Do Androids Chill at Magic City? Future’s “Pluto”

Abe Beame: hurling molotov cocktails at our white B-Boy readership since 2010. It’s 2012: when the best rap debut of the year contains almost no rap. That’s the situation Navyvadius Cash has...
By    April 17, 2012

Abe Beame: hurling molotov cocktails at our white B-Boy readership since 2010.

It’s 2012: when the best rap debut of the year contains almost no rap. That’s the situation Navyvadius Cash has put us in with Pluto, an album that achieves the impossible feat of simultaneously being the most and least conventional album ever released by the Dungeon Family collective. As we’ve discussed previously, Future made his name in the South with Auto-tune processed verses and hooks — slowly shaping himself into the type of experimental and compelling voice that makes radio DJs sit up and bloggers cautiously optimistic. A string of singles — “Racks”, “Magic” and “Tony Montana” — is how we got here, but I don’t think anyone was prepared for what ends up forming the bulk of Pluto.

The Dungeon Family’s in-house slam poet Big Rube blesses Future with an intro, claiming “The Future is now.” More than a collection of mainstream grabs, Pluto plays like a mission statement — a work of sure footed popular music that defies classification. The temptation is to attribute Future’s vision to Andre’s electro fiddling on Outkast’s late work. But that’s off-base, a different type of experimentation from a generation in the rearview. Drake shows up on a remix of “Tony Montana” and it fits better. With Pluto, Future does for T-Pain and Atlanta’s brand of ringtone R&B what Drake did for Aaliyah and his R&B heroes of the mid to late 90s. But where Drake seamlessly alternates between traditional verses and sung hooks, Future blurs that line until it’s nearly indecipherable.

Future has stumbled upon some mystic alchemy of Auto-tune filters that allows him to sound like a robot on the verge of tears at all times. It’s an effective effect, regardless of whether he’s in the throws of fleeting young lust, a dire struggle to hustle ones way out of the hood, or standard boasting and bragging (which comes across as earned defiant triumph). There’s a bittersweet tint to it and it changes how the listener processes the content. Regardless of how cookie-cutter the subject, Future’s great ear for beats and absolute conviction in his style makes this, very simply, a nearly perfect 15 track album (“Permanent Scar” kind of sucks).

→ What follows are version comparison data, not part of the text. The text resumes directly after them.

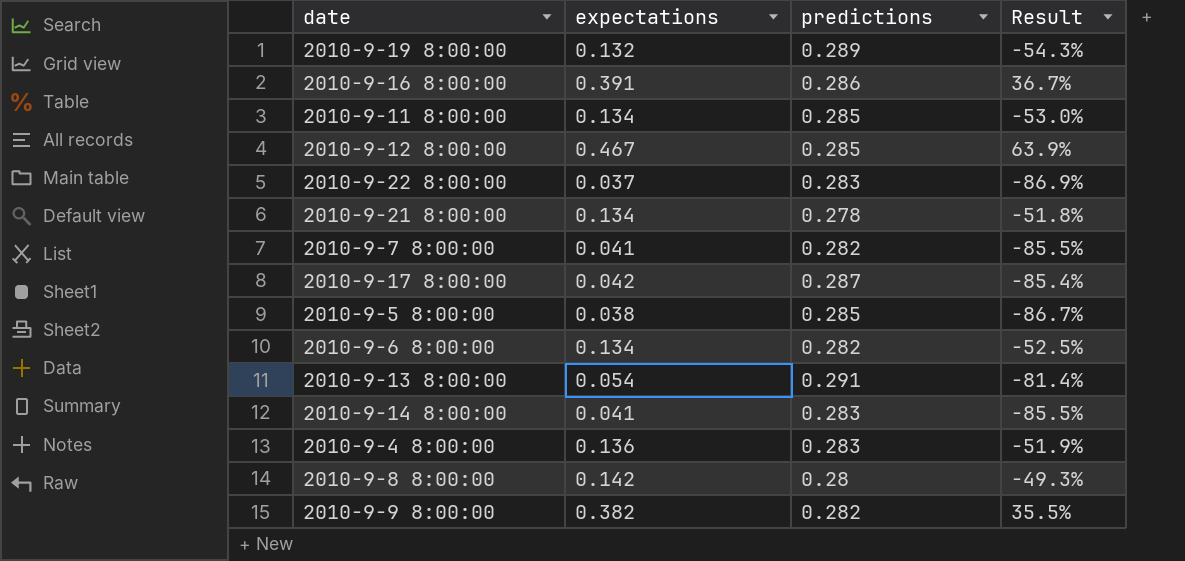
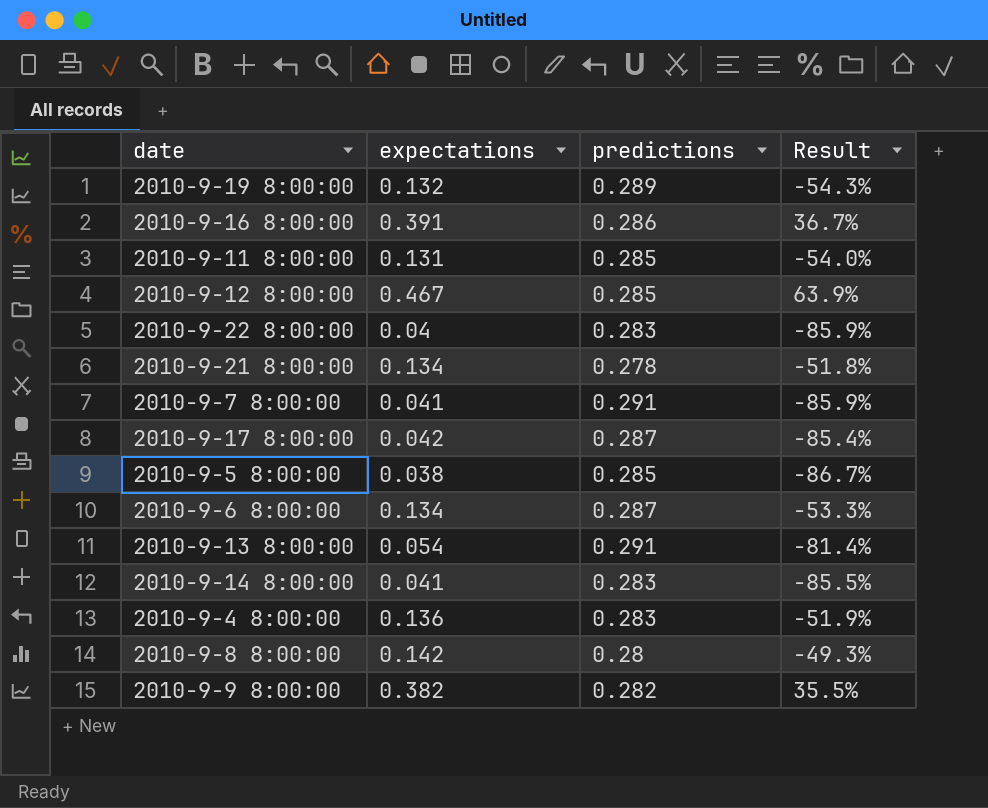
2010-9-11 8:00:00 | expectations: 0.134 -> 0.131
2010-9-11 8:00:00 | Result: -53.0% -> -54.0%
2010-9-22 8:00:00 | expectations: 0.037 -> 0.04
2010-9-22 8:00:00 | Result: -86.9% -> -85.9%
2010-9-7 8:00:00 | predictions: 0.282 -> 0.291
2010-9-7 8:00:00 | Result: -85.5% -> -85.9%
2010-9-6 8:00:00 | predictions: 0.282 -> 0.287
2010-9-6 8:00:00 | Result: -52.5% -> -53.3%

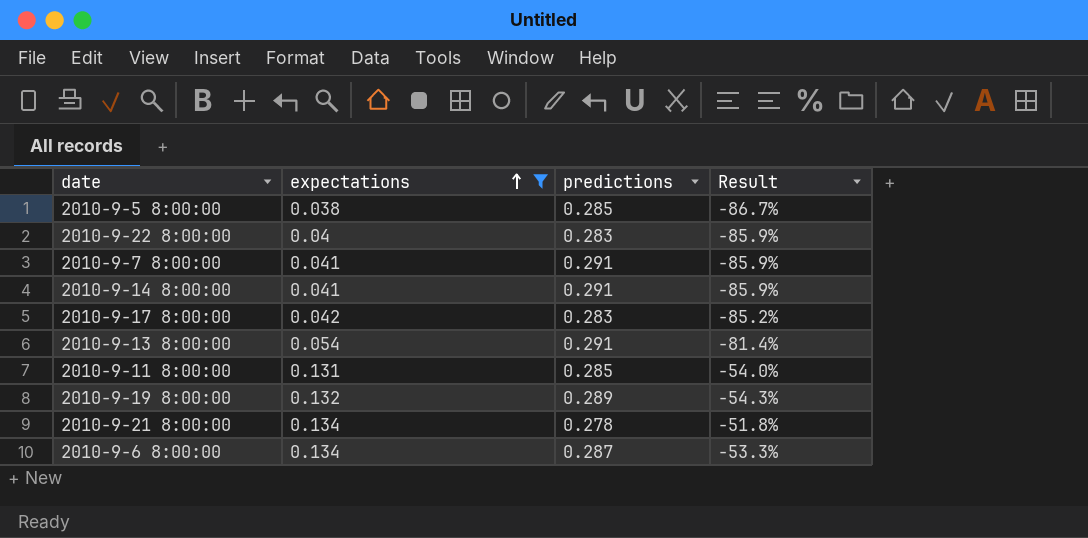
filter: none -> expectations <= 0.134
row order: none -> expectations ascending
2010-9-14 8:00:00 | predictions: 0.283 -> 0.291
2010-9-14 8:00:00 | Result: -85.5% -> -85.9%
2010-9-17 8:00:00 | predictions: 0.287 -> 0.283
2010-9-17 8:00:00 | Result: -85.4% -> -85.2%

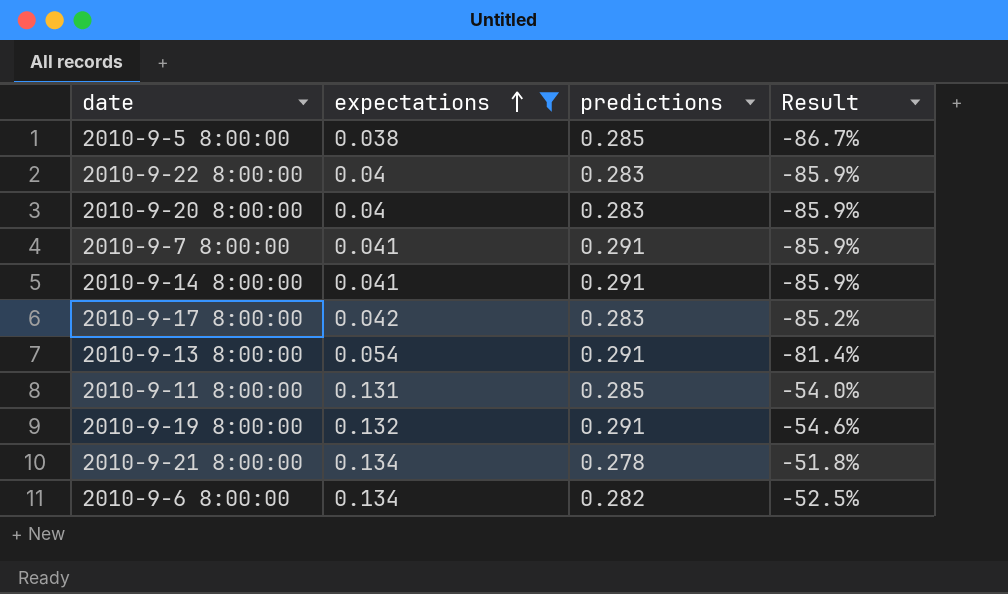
row 2010-9-20 8:00:00: none -> 0.04 | 0.283 | -85.9%
2010-9-19 8:00:00 | predictions: 0.289 -> 0.291
2010-9-19 8:00:00 | Result: -54.3% -> -54.6%
2010-9-6 8:00:00 | predictions: 0.287 -> 0.282
2010-9-6 8:00:00 | Result: -53.3% -> -52.5%

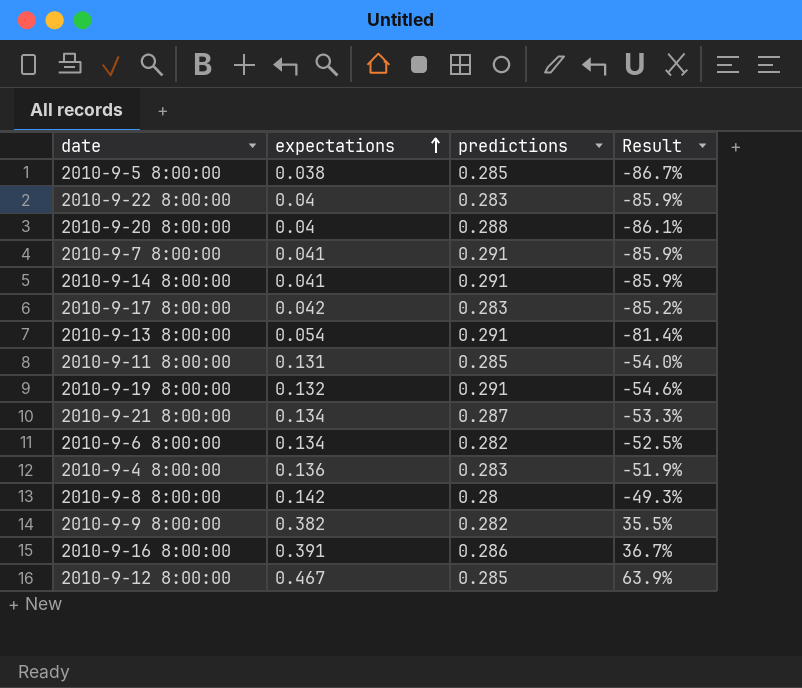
filter: expectations <= 0.134 -> none
2010-9-20 8:00:00 | predictions: 0.283 -> 0.288
2010-9-20 8:00:00 | Result: -85.9% -> -86.1%
2010-9-21 8:00:00 | predictions: 0.278 -> 0.287
2010-9-21 8:00:00 | Result: -51.8% -> -53.3%

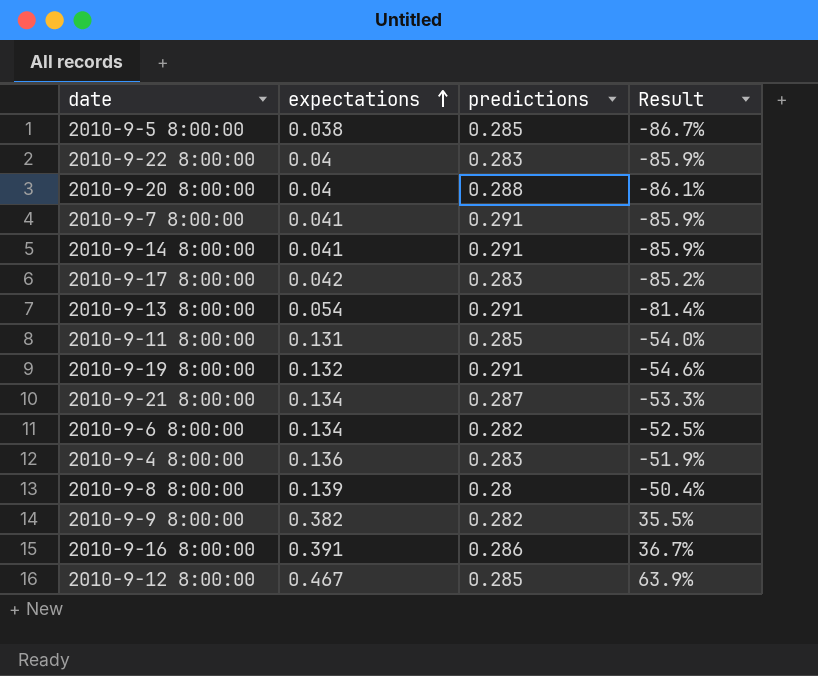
2010-9-8 8:00:00 | expectations: 0.142 -> 0.139
2010-9-8 8:00:00 | Result: -49.3% -> -50.4%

There are standouts. The moments where Future allows himself to drop into something closer to straight rapping, such as the grand finale “You Deserve It and the drug anthem with Juicy J (“I’m Tripping.”) You get the feeling that a rapper with Future’s ability will be doing quite a bit more rapping now that he’s made this statement and gotten Pluto out of his system. But even if not, “Parachute,” (the team up with a guy who knows a little something about singing and rapping) “Straight Up”, “Turn off the Lights” and “Astronaut Chick” show that in a startlingly short time, Future has matured into an extremely tight and polished song writer who bears little resemblance to the artist whose laziness plagued his two break-out mixtapes. Even if he gravitates towards his R&B instincts, he’ll be able to eat a long time off his ear and his instincts.

But I hesitate to discuss highlights because Pluto is the rare 21st Century Atlanta Rap album that is an album in the classic sense of the word. It’s an experience, an etched aesthetic that demands end to end listens, and you may find yourself scrolling back to Big Rube immediately upon completion. While Drake, Frank Ocean and the Weeknd push R&B towards dark, stark, minimal places, Future has gone the other direction, injecting MDMA into it’s bloodstream and fucking with the most basic tenants of its format. It’s an otherworldly, genre- shattering strain of pop that will likely garner big sales and incessant spins throughout 2012. It should. He deserves it.